Para Renato, esses estereótipos e essas dificuldades para a existência do negro na sociedade dificultam sua mobilidade na escala social e, em sentido inverso, facilitam ao branco, mesmo o pobre, a sua mobilidade.

“O trabalhador branco detém um salário psicológico em relação ao trabalhador negro. Os trabalhadores brancos, ao participarem de uma sociedade que naturaliza a raça como um juízo de classes, eles acabam se aproximando de outras classes e dividem com esses acesso a lugares públicos partilhando de um mesmo espaço de branquitude. Esse status social da branquitude constitui um capital simbólico e uma distinção apenas pelo fato de serem brancos, em uma sociedade organizada em torno de uma supremacia branca. Com isso, naturalmente, os trabalhadores brancos possuem maior propensão à mobilidade social na estrutura de classes e maior capacidade de acumular e transferir riquezas para as próximas gerações.”

Para corroborar este raciocínio, o magistrado citou um estudo da OCDE (Um Elevador Social Quebrado: Como promover a mobilidade social) segundo o qual, para alcançarem a renda média no Brasil, seriam necessárias nove gerações para pessoas nascidas de uma família de baixa renda que representam os 10% mais pobres da população, onde estão, na sua maioria, os negros.

“Tomar consciência dessa realidade faz com que a gente possa, então, pensar como eles se construíram. Qual papel eu posso ter para fazer com que essas diferenças sejam mitigadas ao longo do tempo”, argumentou Camila, enumerando uma série de medidas a fim de combater o racismo estrutural.

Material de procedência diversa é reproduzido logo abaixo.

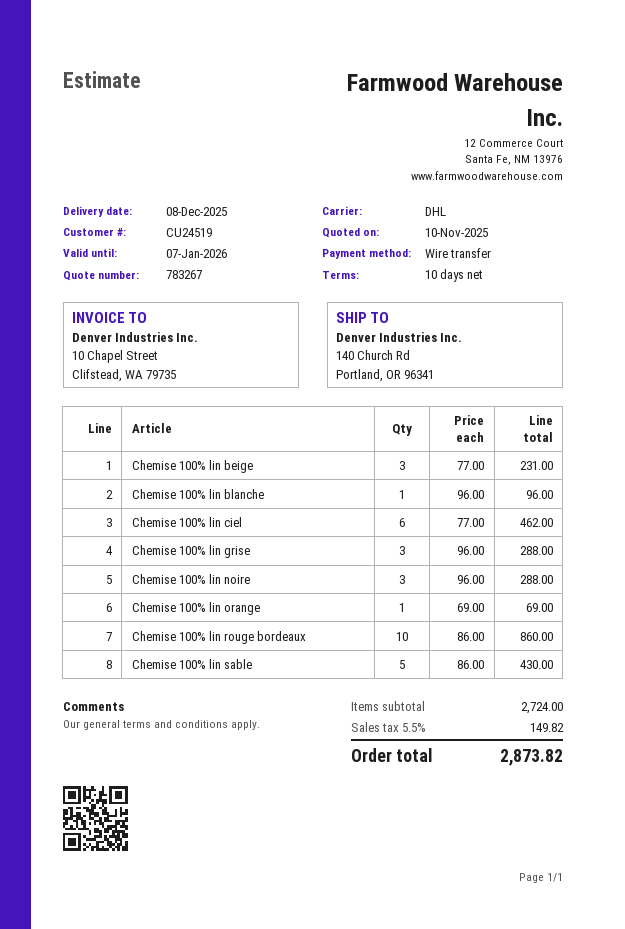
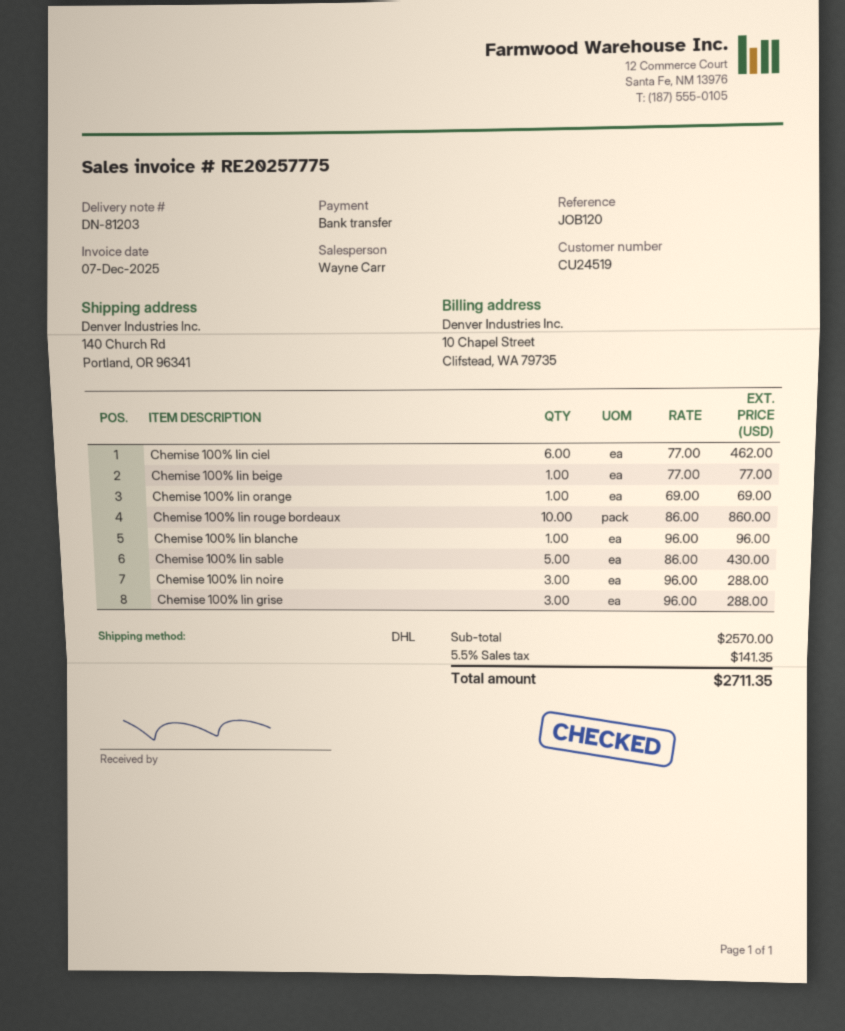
Chemise 100% lin beige: 3 x 77.00 = 231.00 -> 1 x 77.00 = 77.00
subtotal: 2724.00 -> 2570.00
tax: 5.5% = 149.82 -> 5.5% = 141.35
total: 2873.82 -> 2711.35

Como combater o racismo estrutural

  • Questionar a forma como nossa sociedade está estruturada, como são ocupados os lugares de poder;
  • Refletir sobre o papel das ações afirmativas, como as cotas, por exemplo;
  • Reconhecer os efeitos provocados pelo fato de nossa história ser ensinada quase exclusivamente a partir da perspectiva eurocêntrica;
  • Implementar práticas que tenham como referência importantes reflexões e ações comprometidas em apresentar nossas história a partir da perspectiva de quem efetivamente a construiu;
  • Admitir que em nossa sociedade normalmente os discursos e as práticas insistem que o natural é ser branco. Embora os negros sejam a maioria da população, esta parcela da sociedade ainda hoje é referida como minoria. Este é um dos motivos pelos quais as ações afirmativas são tão importantes para a transformar a sociedade;
  • Aprender e conversar em todos os ambientes sobre equidade racial e racismo;
  • Nas escolas, é imprescindível a utilização de livros, animações e referências positivas de pessoas negras;
  • Consumir e divulgar empresas e serviços de pessoas negras e indicar profissionais negros às vagas;
  • Votar e apoiar candidaturas de negras e negros com proposta antirracista;
  • Validar pessoas negras vítimas de racismo e não silenciar-se ao presenciar racismo;
  • Buscar informações em artigos, livros, vídeos sobre a temática étnico racial, conhecer autores e se aprofundar cada vez mais nestes temas;
  • Olhar para si e rever o racismo internalizado em você, os vieses inconscientes;
  • Repensar as situações do passado e presente;
  • Reconhecer seus privilégios;
  • Apoiar as ações que promovam a igualdade racial;
  • Conversar sobre questões raciais nos ambientes que frequenta;
  • Ser crítico ao que consome.

“Todos nós, sejamos negros ou brancos, podemos cumprir um papel de constrangimento pedagógico. Por que eu estou falando isso? [...] quando alguém não negro fala de privilégio branco, aquilo gera um constrangimento pedagógico no conjunto da sociedade. O negro fala de raça, sob a perspectiva do qual sente na pele, mas o branco pode também interagir sobre raça, quando possui sensibilidade e conhecimento assertivo do tema, ampliando o potencial de falar como aliado”, finalizou Julio Cesar Silva Santos, dirigente sindical bancário pelo Itaú e membro do coletivo racial do Sindicato.